Bossman 92;782881 said:


> My 00 F350 has no brakes again. Last winter the driver said the brakes felt funny and almost spungy. A day or so later we had no brakes at all. Changed the master cylinder and they worked great. About a month later same thing, it wasn't leaking fluid or anything so we changed the master again, thinking we got a bad one, and everything worked fine. Well about a month ago same thing, so I have it towed to the mechanic and tell him what is going on and the only thing they can come up with is the master, so they changed it and it worked fine for about 2 weeks, and the brakes are now gone again. The mechainc had another guy look at it yesterday and they came up with a bad master AGAIN!
> 
> Can someone give me an idea what is causing the problem other than the master? Like I said it doesn't leak at all and after it is bled it works fine. THe mechanic thinks we are getting a bad batch of masters but I have to think it's somthing else.
> 
> Thanks Bossman


----------



## tjctransport (Nov 22, 2008)

reman masters are garbage anymore. the only way to fly is with a new master, preferably direct from ford.


----------



## MickiRig1 (Dec 5, 2003)

Maybe someone put non-brake fluid in it. Any oil based fluid will make the rubber cups of the master cylinder and wheel cups / O-rings deteriorate. If they are just putting the new one on it, would have just enough still in the lines. It would mix with the new and each time kill the rubber. I find it hard to believe you would get that many bad rebuilt or new parts. Ever had service done at a "quicklube place"? Not a lot of bright people working at most of them !


----------



## MickiRig1 (Dec 5, 2003)

Try putting a sample of the brake fluid in container of warm water. See if you get oil to come to the surface.


----------



## 7.3 Plower (Jan 19, 2009)

I know this seems random, but it could very well be caused by your power steering fluid.

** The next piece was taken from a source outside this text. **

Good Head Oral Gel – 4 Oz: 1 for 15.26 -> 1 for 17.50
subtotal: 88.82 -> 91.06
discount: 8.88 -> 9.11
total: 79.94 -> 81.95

Why? Because you're using power steering fluid. These trucks run a brake booster which uses the fluid from the power steering. Ford specifies that you use ATF rather than power steering fluid. It's one of those things you just have to know.

I'd think that if it wasn't getting enough from the brake booster your master cylinder would be working harder and thusly breaking much faster. 

If that's not it go right ahead and post up in the 99-03 Forums of ford-trucks.com. They are great folks over there.

I don't think that would kill them that quickly, but it's a thought. I'd recommend changing all your brake fluid.


----------